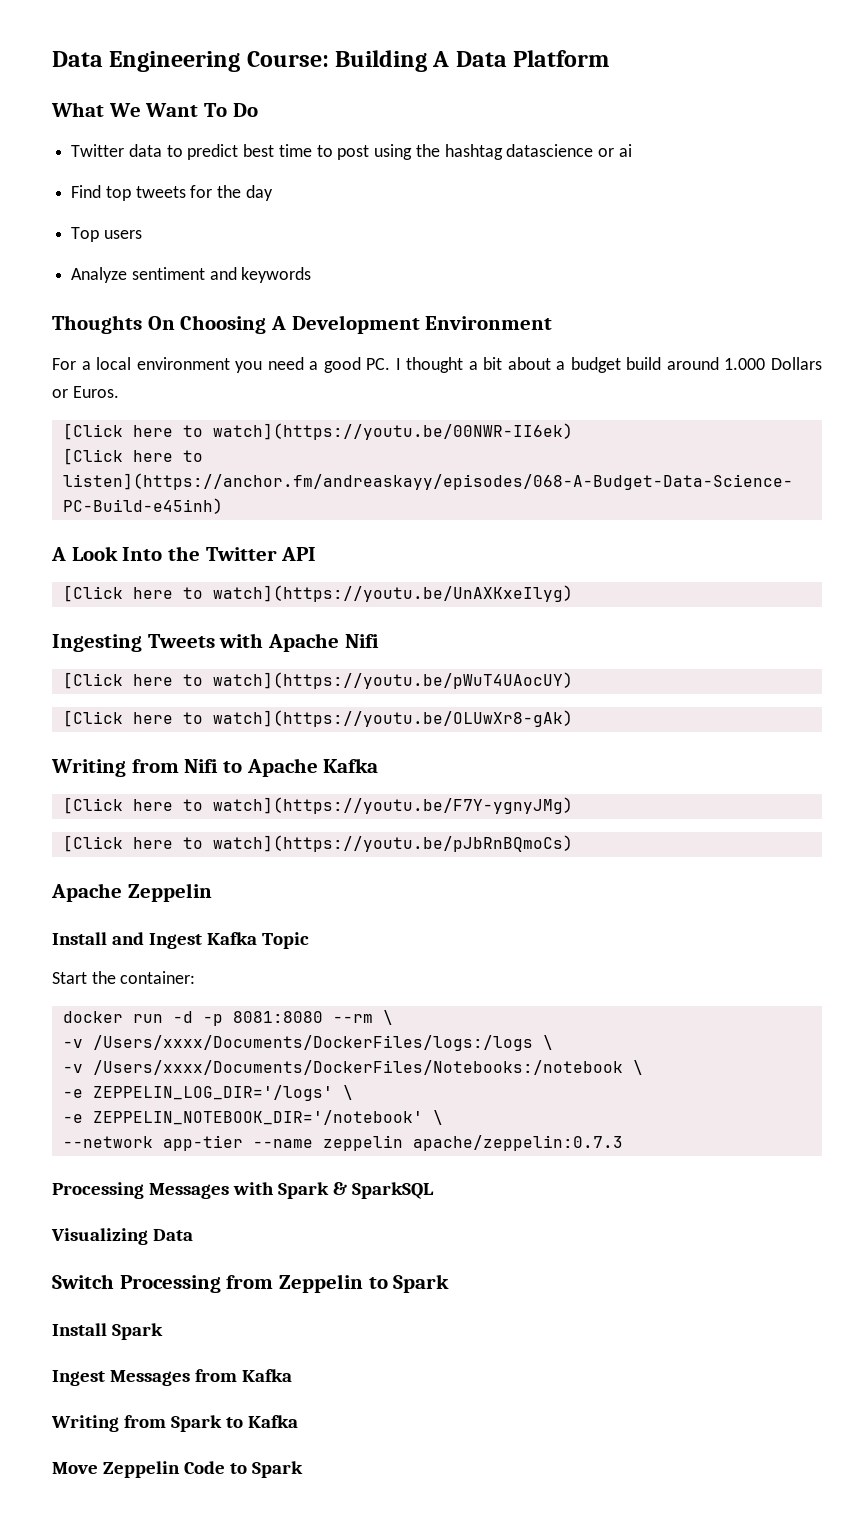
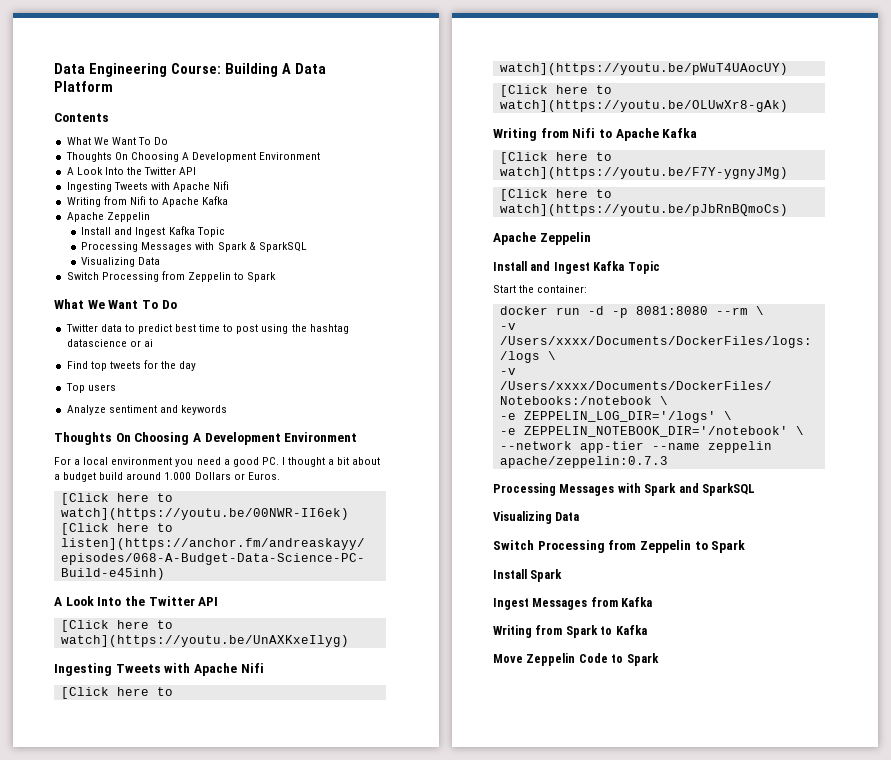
+ Contents
+ What We Want To Do
+ Thoughts On Choosing A Development Environment
+ A Look Into the Twitter API
+ Ingesting Tweets with Apache Nifi
+ Writing from Nifi to Apache Kafka
+ Apache Zeppelin
+ Install and Ingest Kafka Topic
+ Processing Messages with Spark & SparkSQL
+ Visualizing Data
+ Switch Processing from Zeppelin to Spark
- Processing Messages with Spark & SparkSQL
+ Processing Messages with Spark and SparkSQL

◆ Work instructions: Repeat the records above word for word. Pictures stay out of the copy.

◆ Response area:
+ Contents
+ What We Want To Do
+ Thoughts On Choosing A Development Environment
+ A Look Into the Twitter API
+ Ingesting Tweets with Apache Nifi
+ Writing from Nifi to Apache Kafka
+ Apache Zeppelin
+ Install and Ingest Kafka Topic
+ Processing Messages with Spark & SparkSQL
+ Visualizing Data
+ Switch Processing from Zeppelin to Spark
- Processing Messages with Spark & SparkSQL
+ Processing Messages with Spark and SparkSQL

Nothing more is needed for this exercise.